Actually we put a lot of work into relaxing that constraint! Prodigy uses a fairly intricate training strategy to learn from sparse annotations. To learn from binary feedback, we use beam-search to get a set of candidate analyses, and the use the annotations to decide which parses in the beam are known-bad. We then perform a global weight update, so that the known-bad parses become less likely, and the remaining analyses become more likely.
Now, if you simply take the binary feedback, convert it into spaCy's format, and train using spaCy's default NER training algorithm, none of this will be true --- because that code does assume the entity annotations are complete. Similarly, if you convert for use in some arbitrary NER model, you'll have the same issue, unless you have an objective that can learn from binary feedback.

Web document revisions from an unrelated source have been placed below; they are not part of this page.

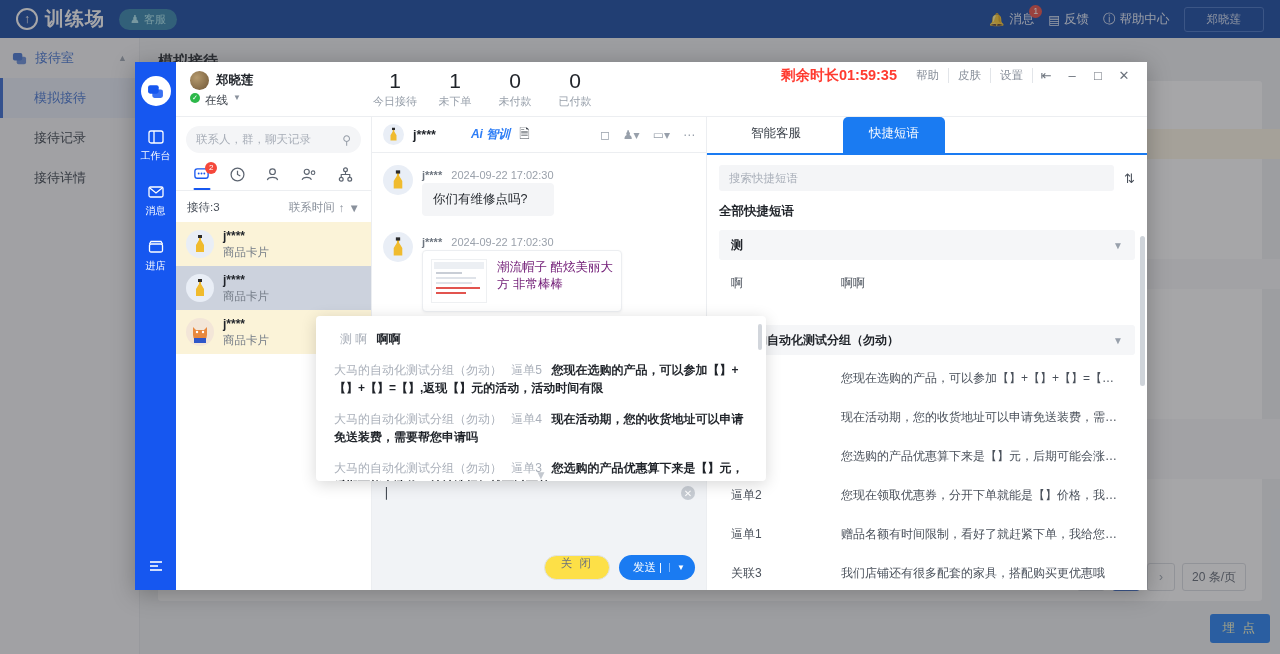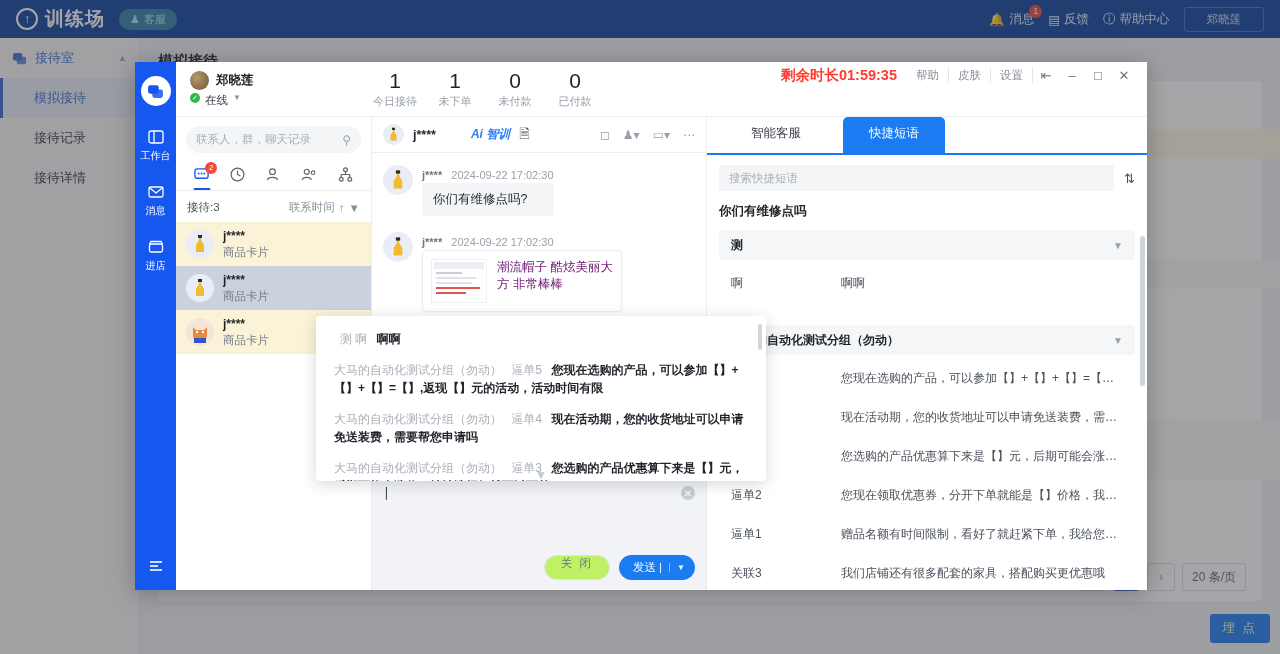"你们有维修点吗" div.rp-all { text: 你们有维修点吗 -> 全部快捷短语 }
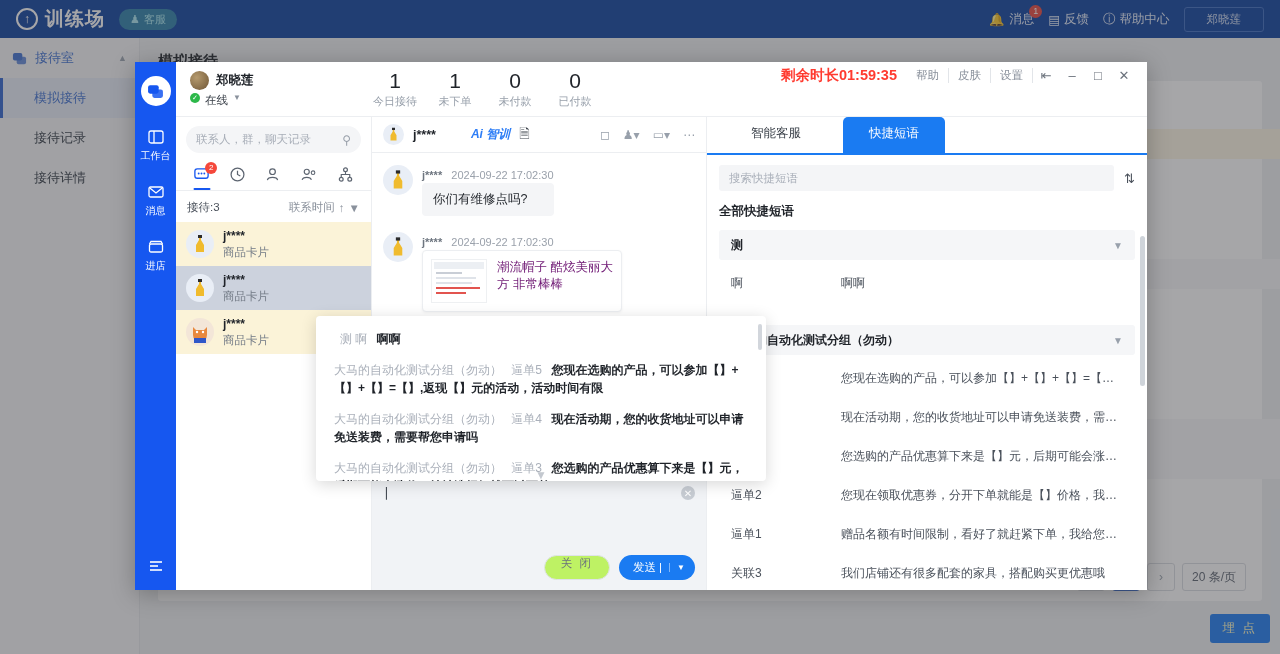"关 闭" .btn-ghost { background: #bef264 -> #fde047 }
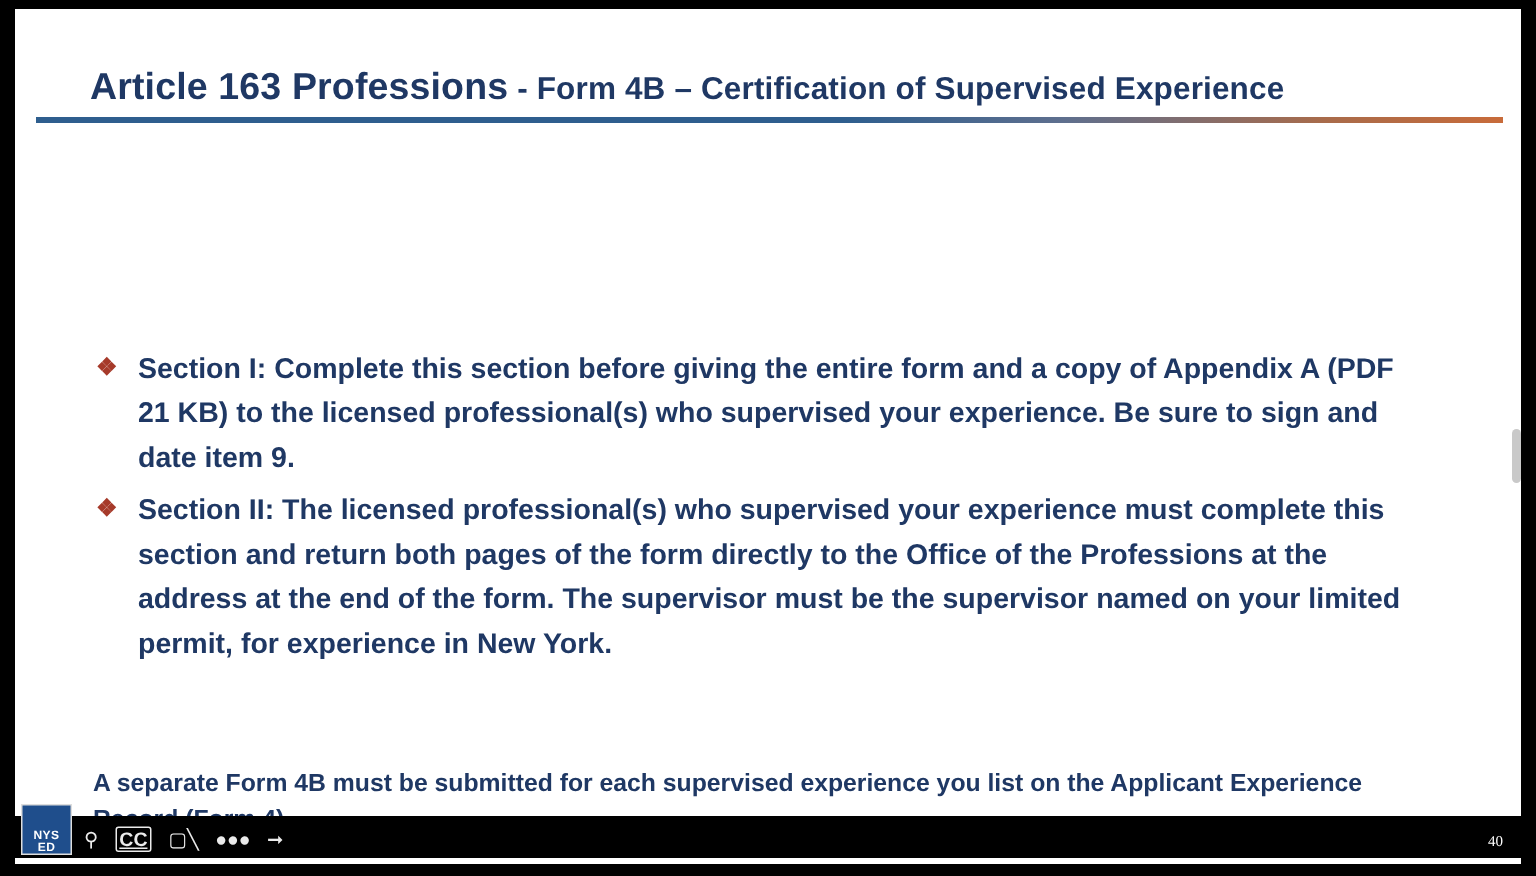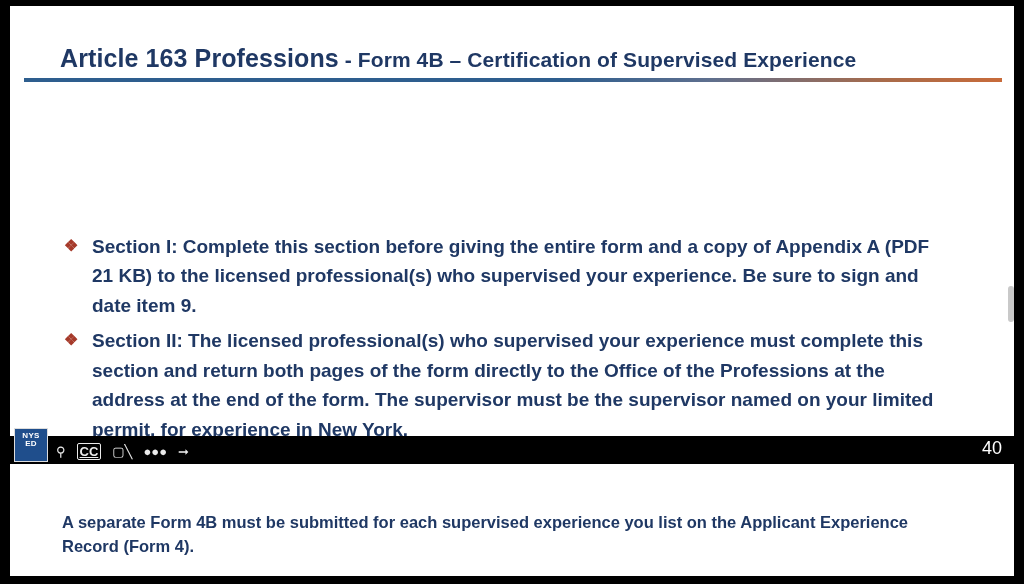"Article 163 Professions - Form" .slide-frame { height: 464px -> 572px }
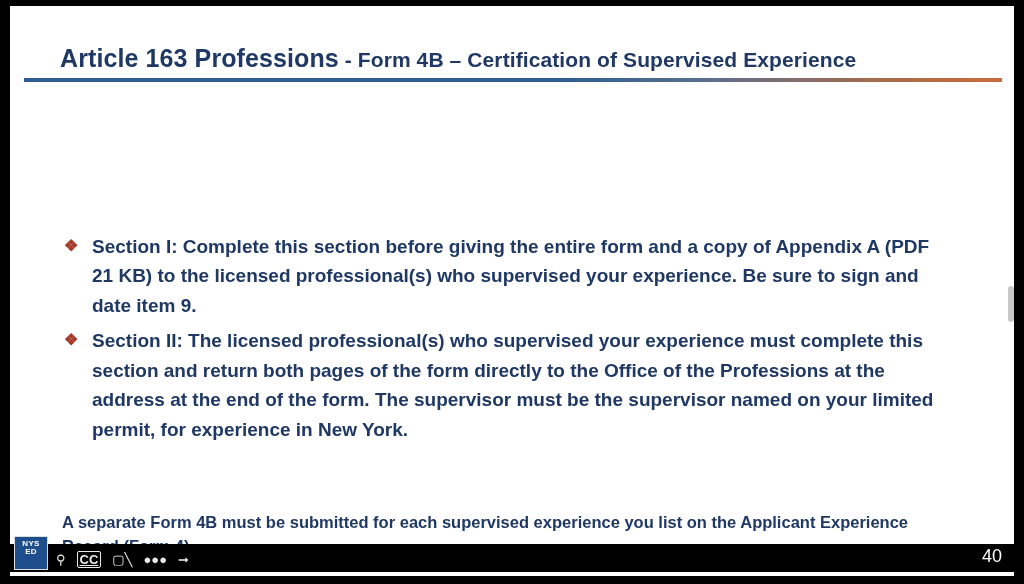"NYS" .logo { padding-top: 3px -> 16px }
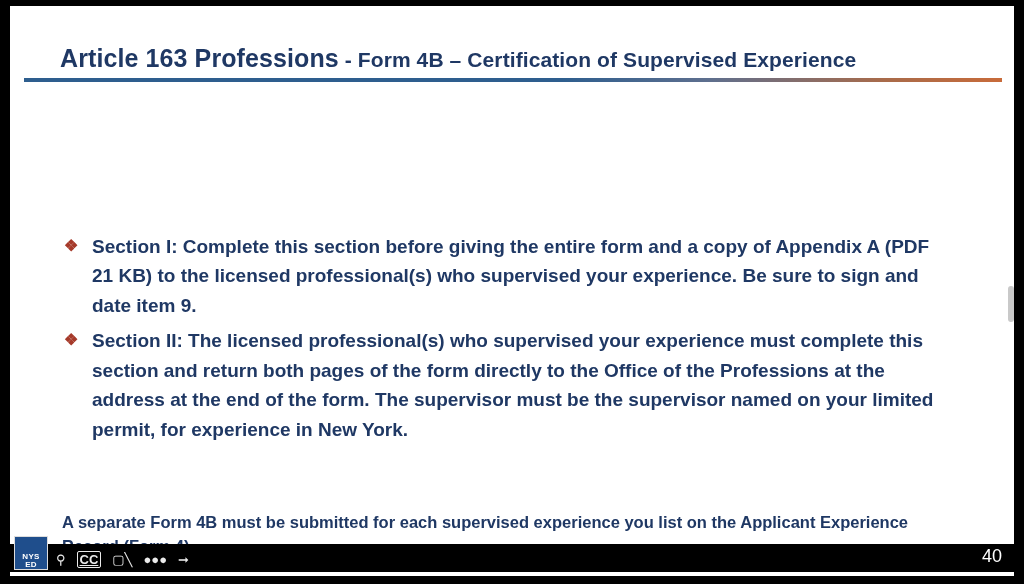"40" .page-num { font-family: none -> Liberation Serif, serif; font-size: 18px -> 10px }
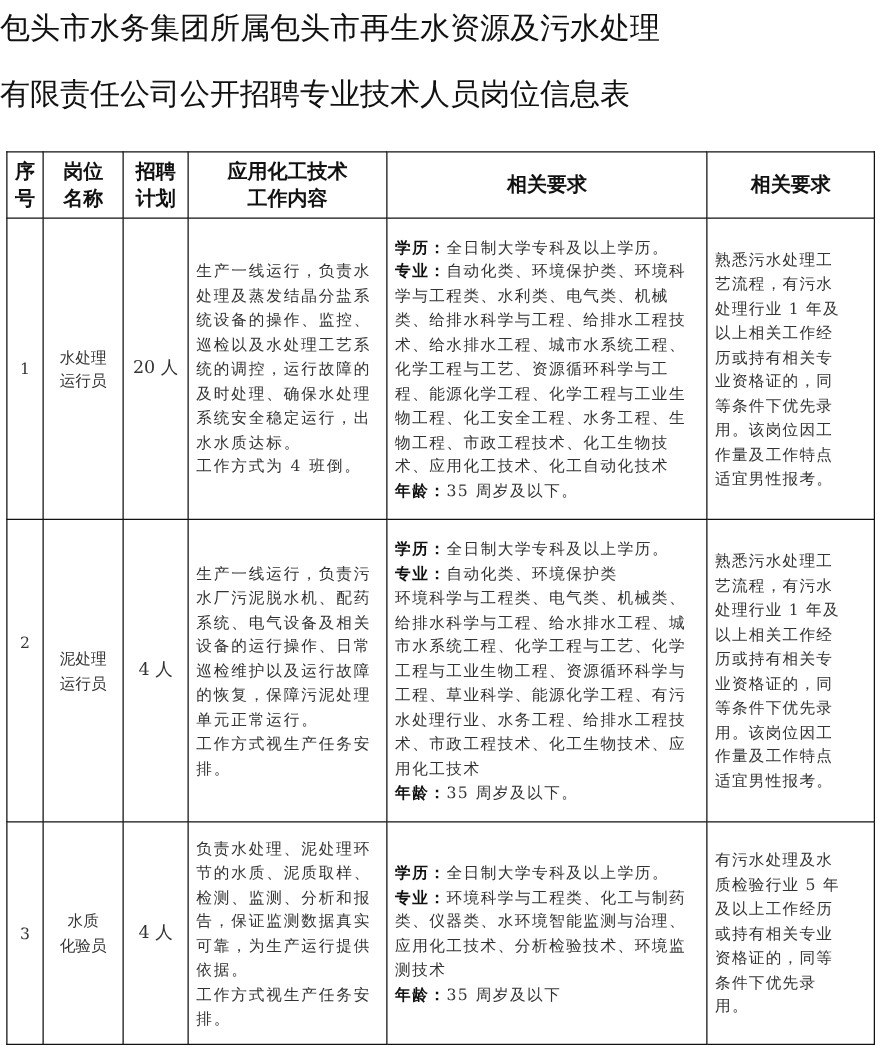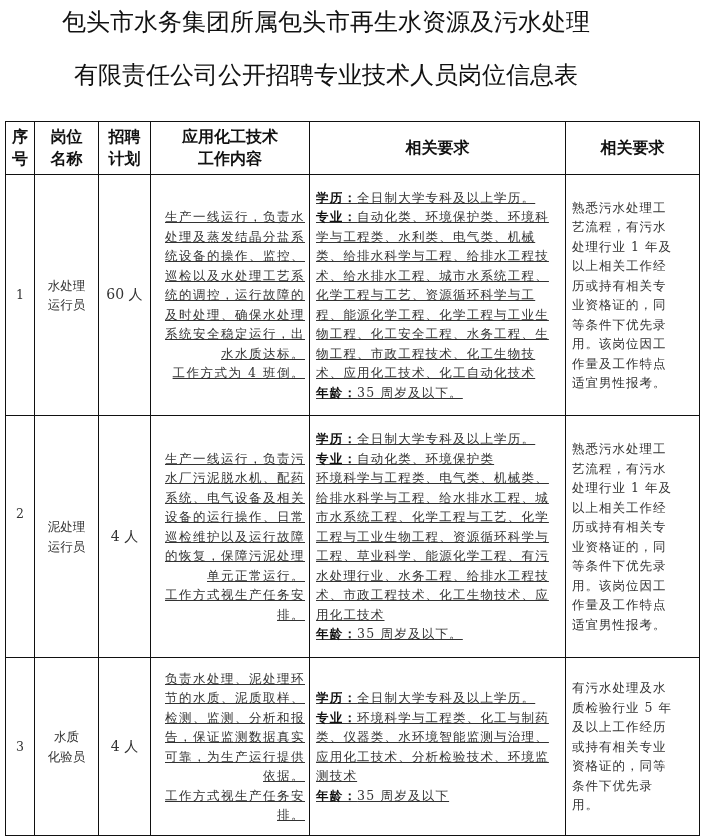"包头市水务集团所属包头市再生水资源及污水处理" .title { text-align: center -> left }
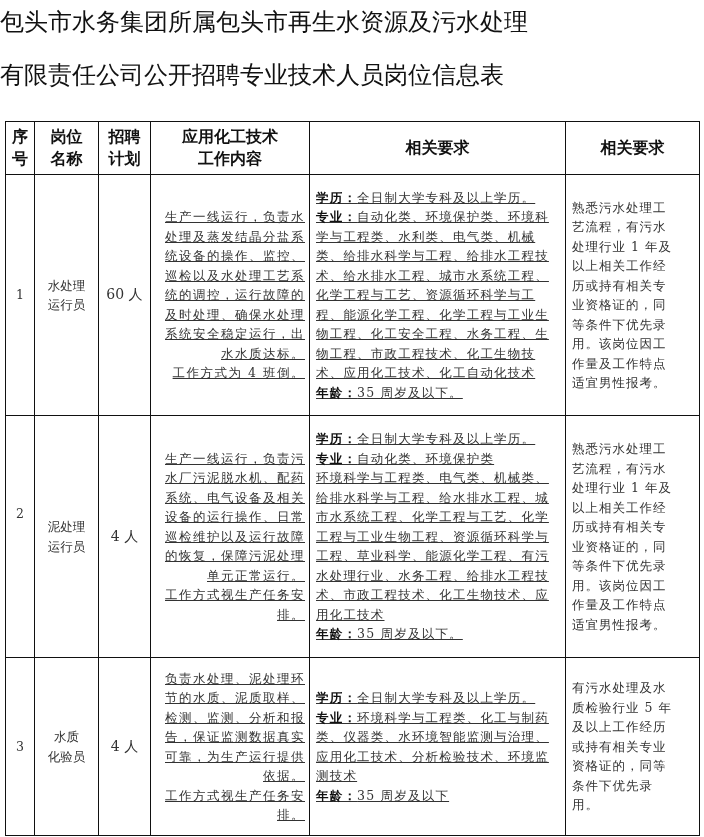"学历：全日制大学专科及以上学历。" .cell-pad { text-decoration: underline -> none }
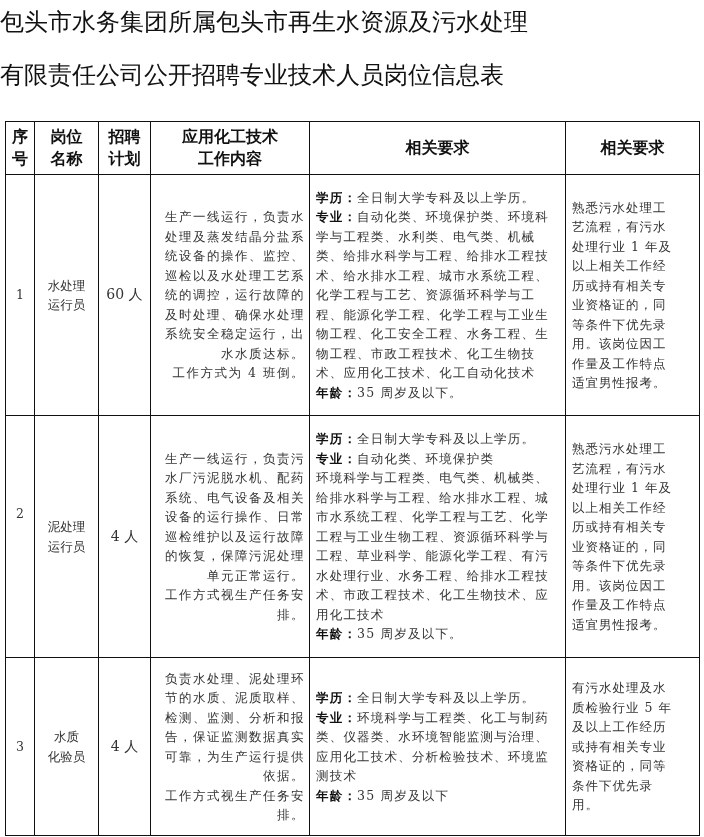"生产一线运行，负责水处理及蒸发结晶分盐系统设备的操作、监控、巡检以及水处理工艺系" .dut { text-align: right -> none }
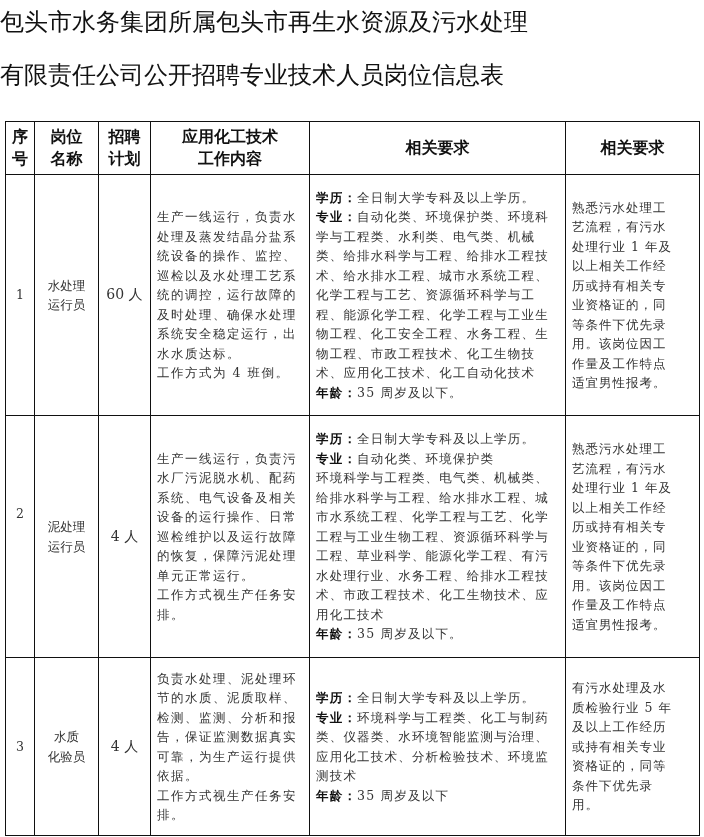"60 人" td.c-center { text: 60 -> 20 }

The prodigy ner.batch-train command has a --no-missing flag that you can use to tell Prodigy whether you're learning from complete annotations, or the binary feedback you get from ner.teach. After using ner.teach to create binary annotations.
There are a number of tools in Prodigy and spaCy to help you manage the distinction:
ner.batch-train lets you specify whether you're working with complete annotations, using the --no-missing flag. This flag is set to False by default, i.e. by default ner.batch-train does not assume the entity annotations will be exhaustive.
You can "upgrade" binary feedback by piping the output of ner.print-best into ner.make-gold. The command sequence would be something like this:
prodigy dataset incomplete-ner
# Create binary feedback, store in dataset incomplete-ner
cat my_data.jsonl | prodigy ner.teach incomplete-ner /tmp/model1
# Learn from your binary annotations
prodigy ner.batch-train incomplete-ner en_vectors_web_lg --output /tmp/model2
# Have a look at what the model thinks is the best parse compatible with your annotations.
# If the best-scoring parse had an entity you clicked "reject" on, or was missing an entity you clicked "accept" on, that parse will be discarded, until we find the best-scoring parse that meets the constraints.
prodigy ner.print-best incomplete-ner /tmp/model2 --pretty | less
# Now we take the 'best' parses from before, correct the mistakes, and save them in a new dataset.
# The parses should already be quite good, making the correction process quicker than it would be
# if you were doing ner.manual from scratch.
prodigy ner.print-best incomplete-ner /tmp/mode2 | prodigy ner.manual complete-ner
# Now we can either train a new model:
prodigy ner.batch-train en_vectors_web_lg complete-ner --no-missing
# OR, we can export the data:
prodigy ner.gold-to-spacy complete-ner > /tmp/my-complete-data.jsonl
# I've just pushed spaCy v2.1.0a1, which features a new conversion tool to make training with this output easier. You'll need to install spacy-nightly in a different virtualenv.
spacy convert /tmp/my-complete-data.jsonl > /tmp/my-complete-data.json
# Here I'll assume we actually have two datasets, for training and development.
spacy train en /tmp/final-model /tmp/my-complete-data-train.json /tmp/my-complete-data-dev.json --vectors en_vectors_web_lg --no-parser --no-tagger
I would recommend saving the output into a new dataset, which I've termed here complete-ner. It's a little bit easier to work with the data if you know all the annotations in it are complete. Having a mix of complete and incomplete annotations is more messy.
So, you use the incomplete-ner dataset as input to ner.print-best, which prints out the best parse in jsonl format. Then you pipe that forward into ner.manual to make the corrections.